[Stored items]
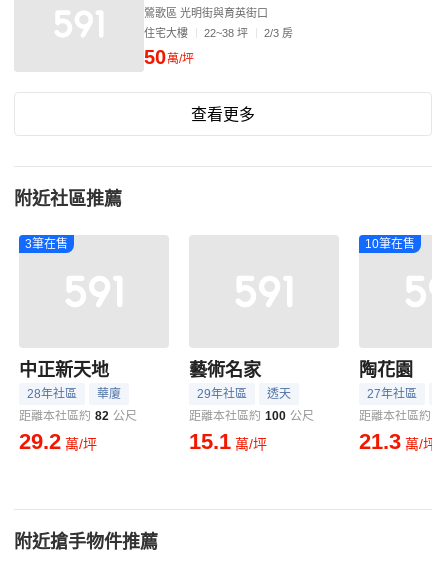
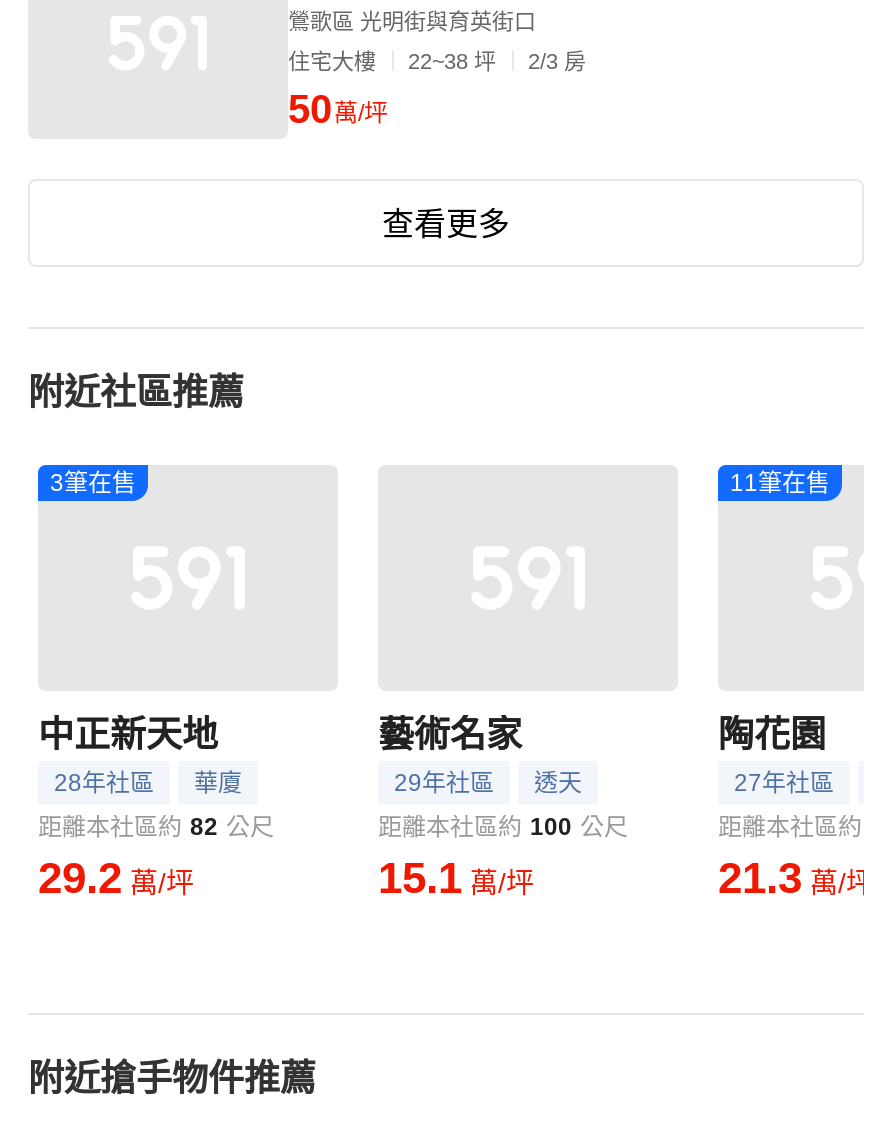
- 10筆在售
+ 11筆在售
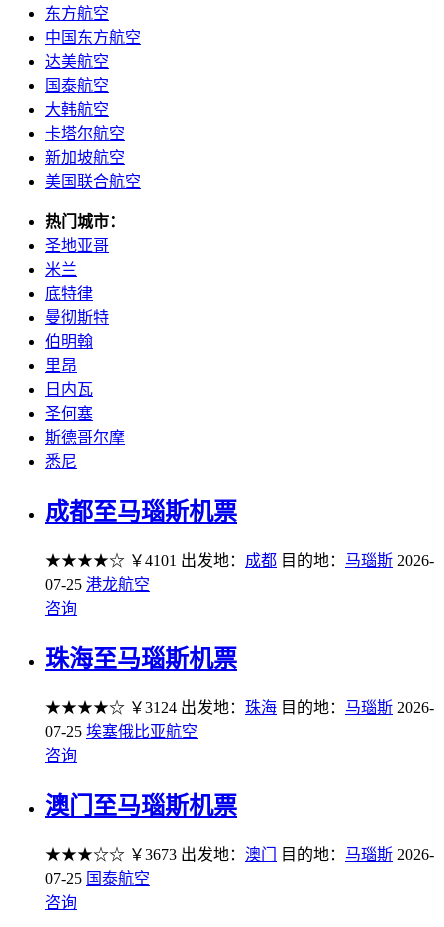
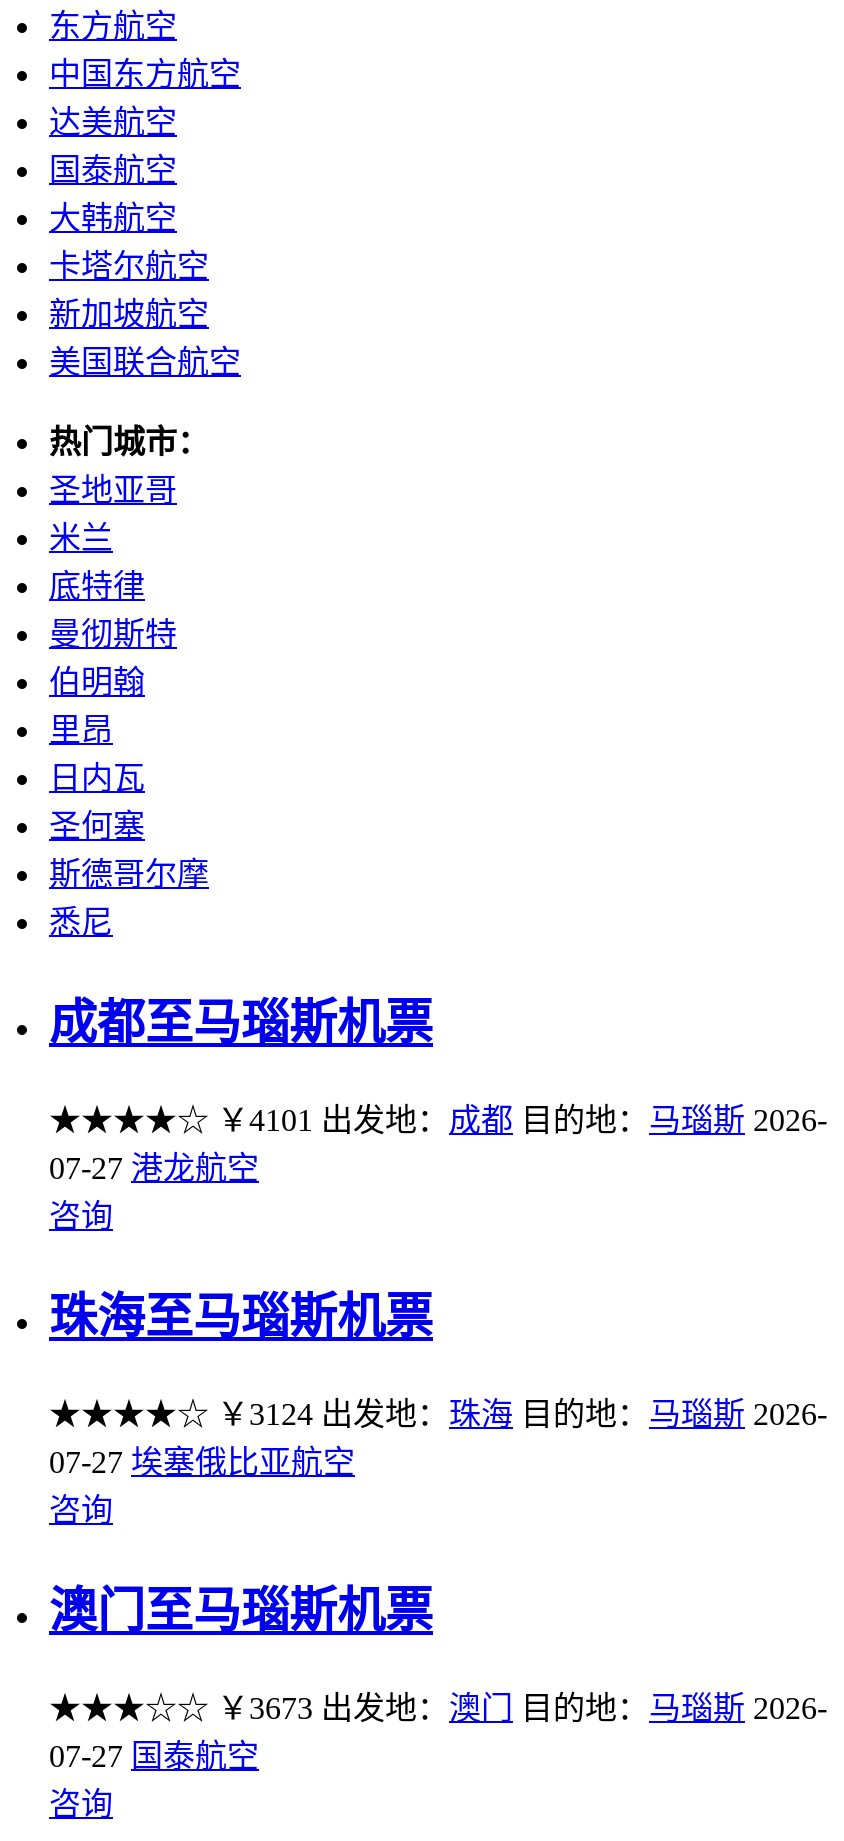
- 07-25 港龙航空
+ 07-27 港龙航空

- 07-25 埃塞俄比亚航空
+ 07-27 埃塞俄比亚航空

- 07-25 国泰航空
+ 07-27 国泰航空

■ Action item ■
Write out every entry above exactly, minus the pictures.

■ Answer below ■
- 10筆在售
+ 11筆在售
- 07-25 港龙航空
+ 07-27 港龙航空

- 07-25 埃塞俄比亚航空
+ 07-27 埃塞俄比亚航空

- 07-25 国泰航空
+ 07-27 国泰航空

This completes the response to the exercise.